WORK ITEM: All lines from the one containing "line-height: 26px;" through the end of the material below are to be printed exactly, both ends included, minus pictures.

::: SOURCE MATERIAL :::

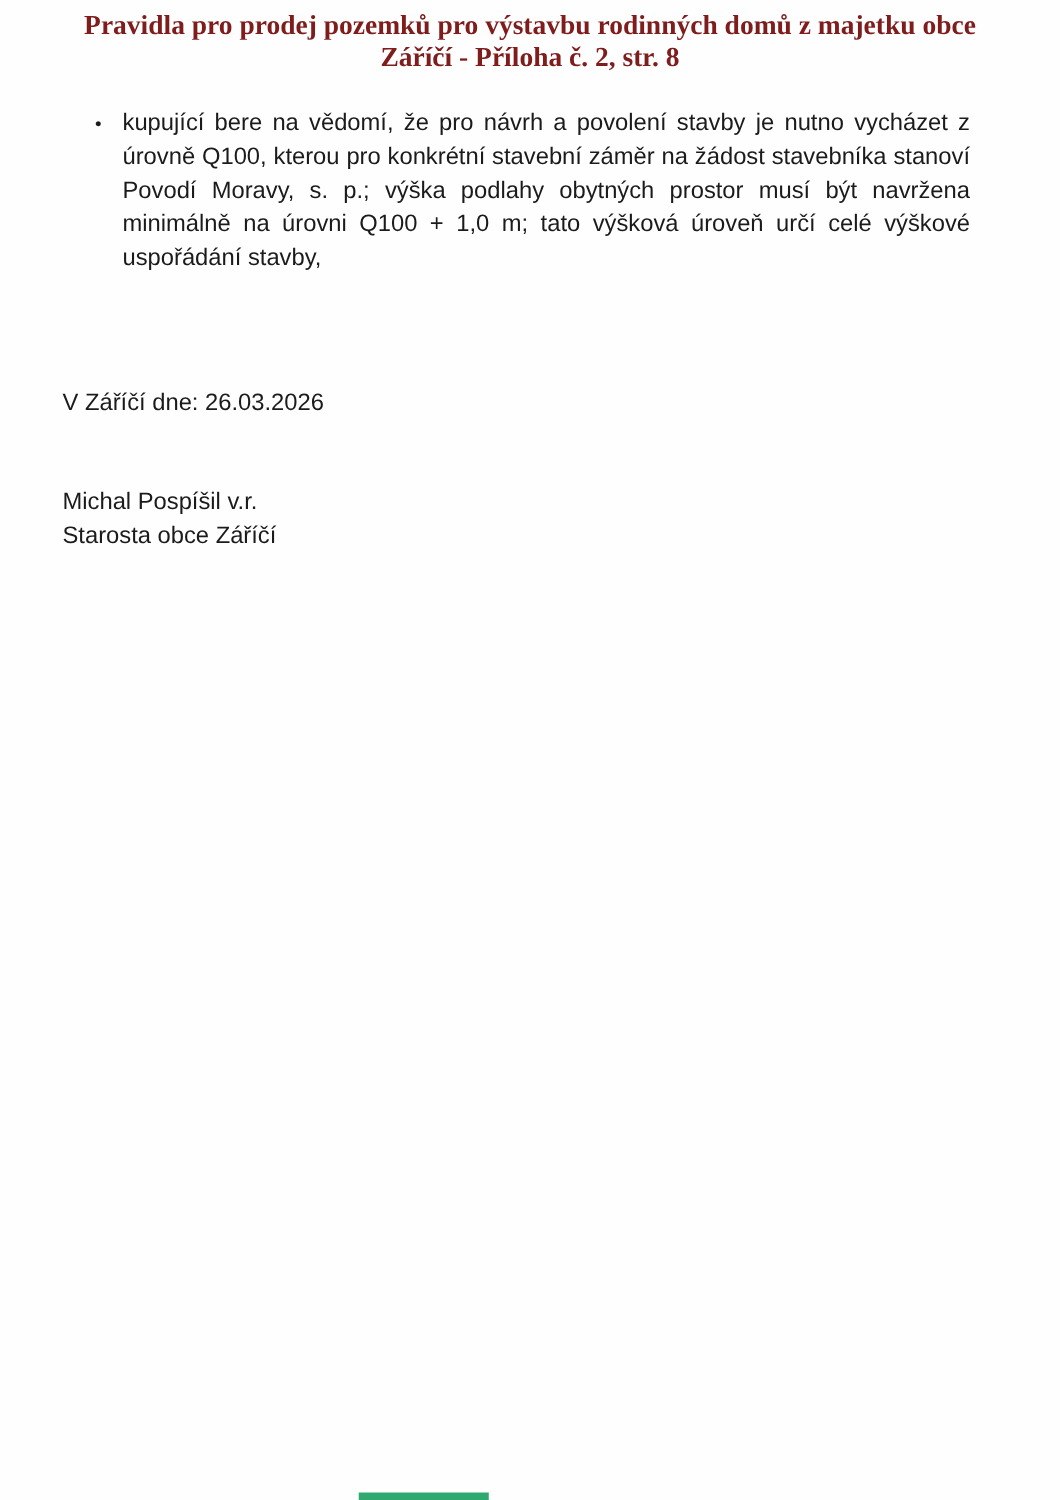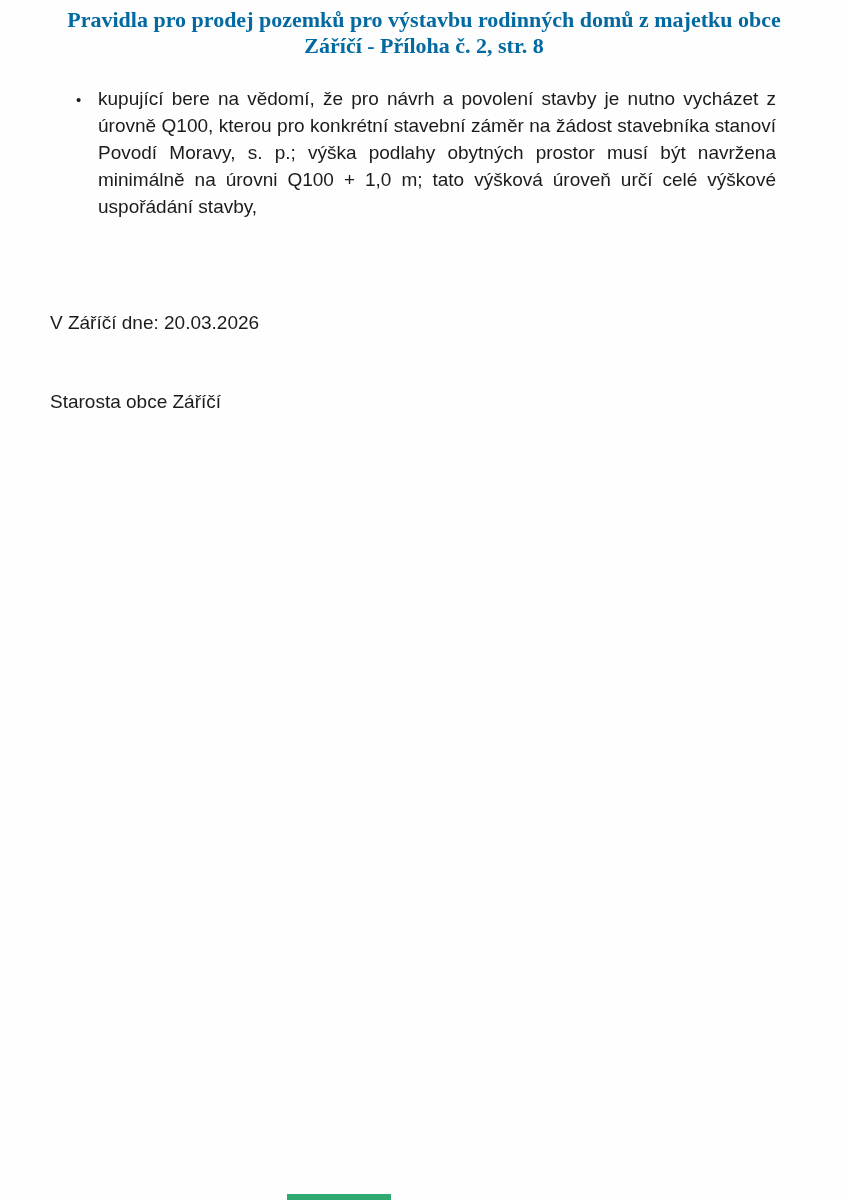--- a/index.html
+++ b/index.html
@@ -22,7 +22,7 @@
     font-weight: bold;
     font-size: 22px;
     line-height: 26px;
-    color: #0369a1;
+    color: #7f1d1d;
   }
   .doc-title .line { white-space: nowrap; }
   .bullet-list {

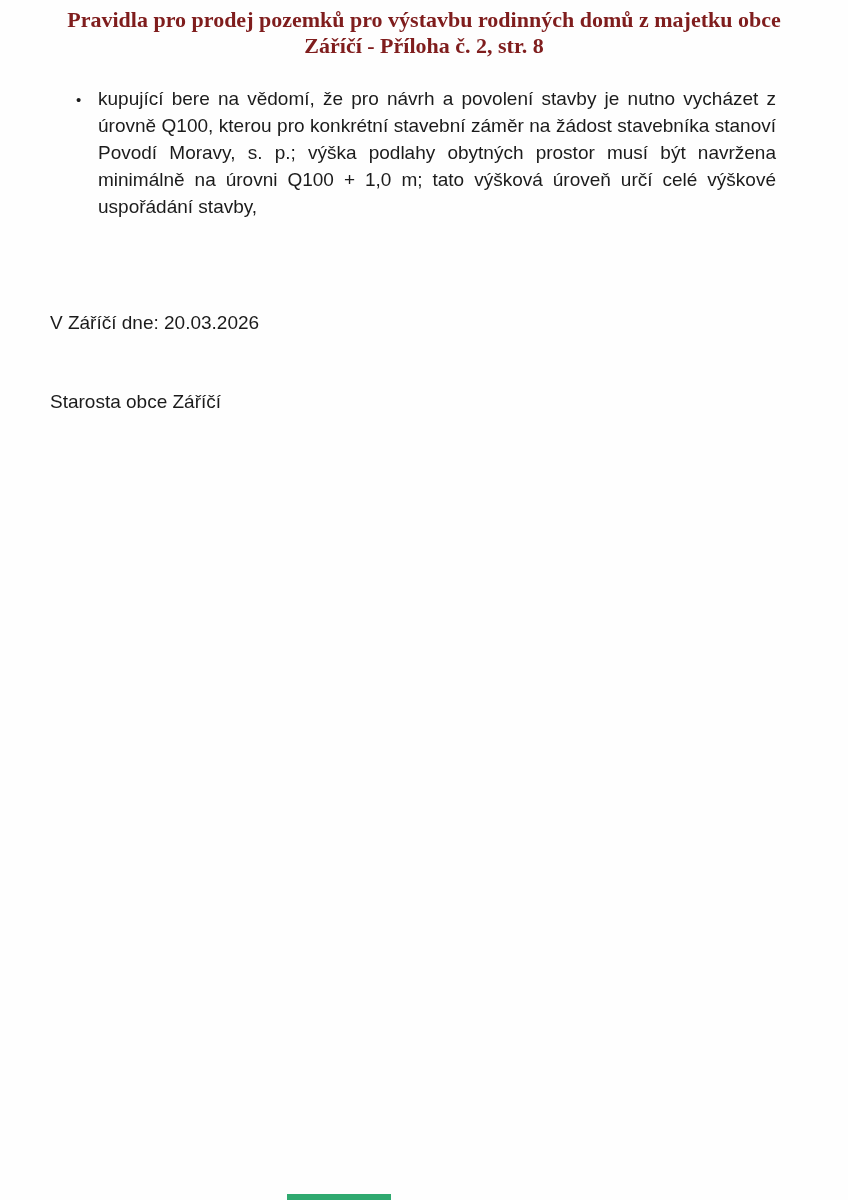--- a/index.html
+++ b/index.html
@@ -87,7 +87,7 @@
     <li>kupující bere na vědomí, že pro návrh a povolení stavby je nutno vycházet z úrovně Q100, kterou pro konkrétní stavební záměr na žádost stavebníka stanoví Povodí Moravy, s. p.; výška podlahy obytných prostor musí být navržena minimálně na úrovni Q100 + 1,0 m; tato výšková úroveň určí celé výškové uspořádání stavby,</li>
   </ul>
 
-  <div class="date-line">V Záříčí dne: 20.03.2026</div>
+  <div class="date-line">V Záříčí dne: 26.03.2026</div>
 
   <div class="signature-block">
     <div>Starosta obce Záříčí</div>

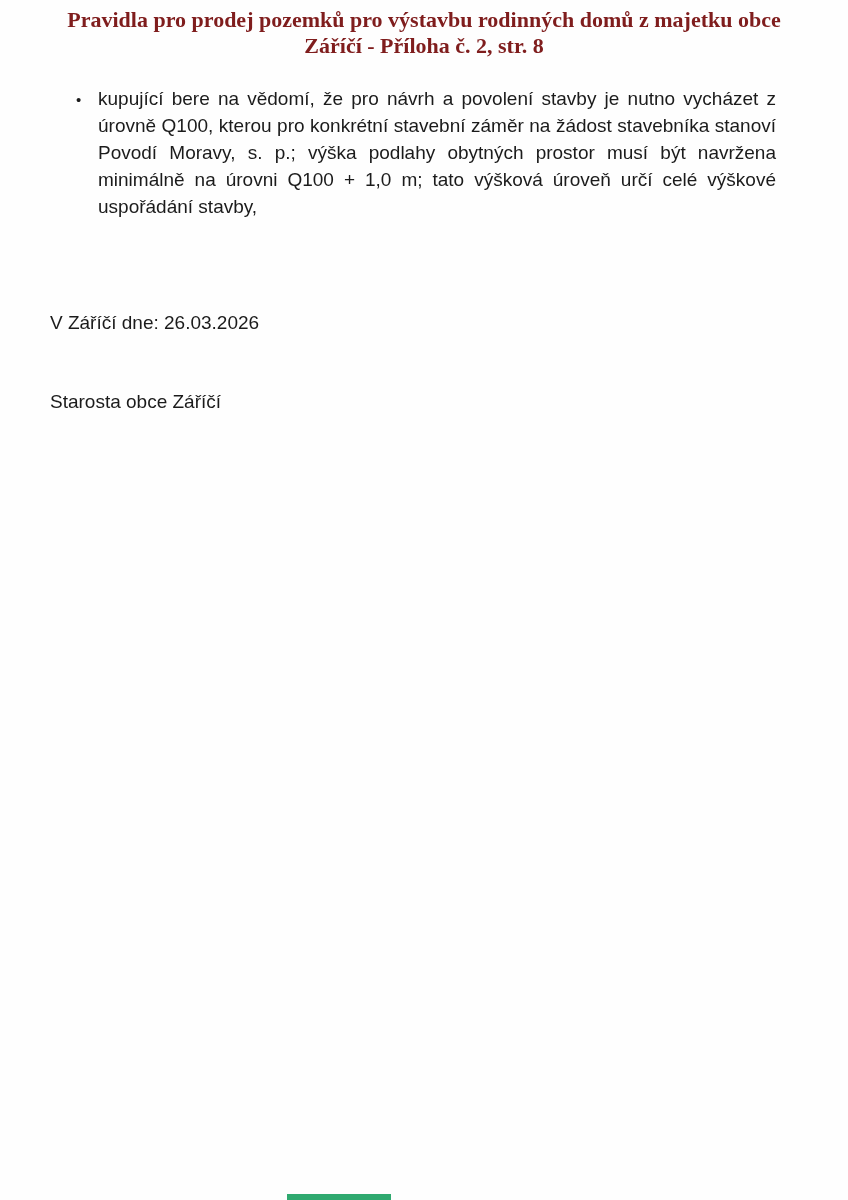--- a/index.html
+++ b/index.html
@@ -90,6 +90,7 @@
   <div class="date-line">V Záříčí dne: 26.03.2026</div>
 
   <div class="signature-block">
+    <div>Michal Pospíšil v.r.</div>
     <div>Starosta obce Záříčí</div>
   </div>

:::

SOLVED PROBLEM:
     line-height: 26px;
-    color: #0369a1;
+    color: #7f1d1d;
   }
   .doc-title .line { white-space: nowrap; }
   .bullet-list {

--- a/index.html
+++ b/index.html
@@ -87,7 +87,7 @@
     <li>kupující bere na vědomí, že pro návrh a povolení stavby je nutno vycházet z úrovně Q100, kterou pro konkrétní stavební záměr na žádost stavebníka stanoví Povodí Moravy, s. p.; výška podlahy obytných prostor musí být navržena minimálně na úrovni Q100 + 1,0 m; tato výšková úroveň určí celé výškové uspořádání stavby,</li>
   </ul>
 
-  <div class="date-line">V Záříčí dne: 20.03.2026</div>
+  <div class="date-line">V Záříčí dne: 26.03.2026</div>
 
   <div class="signature-block">
     <div>Starosta obce Záříčí</div>

--- a/index.html
+++ b/index.html
@@ -90,6 +90,7 @@
   <div class="date-line">V Záříčí dne: 26.03.2026</div>
 
   <div class="signature-block">
+    <div>Michal Pospíšil v.r.</div>
     <div>Starosta obce Záříčí</div>
   </div>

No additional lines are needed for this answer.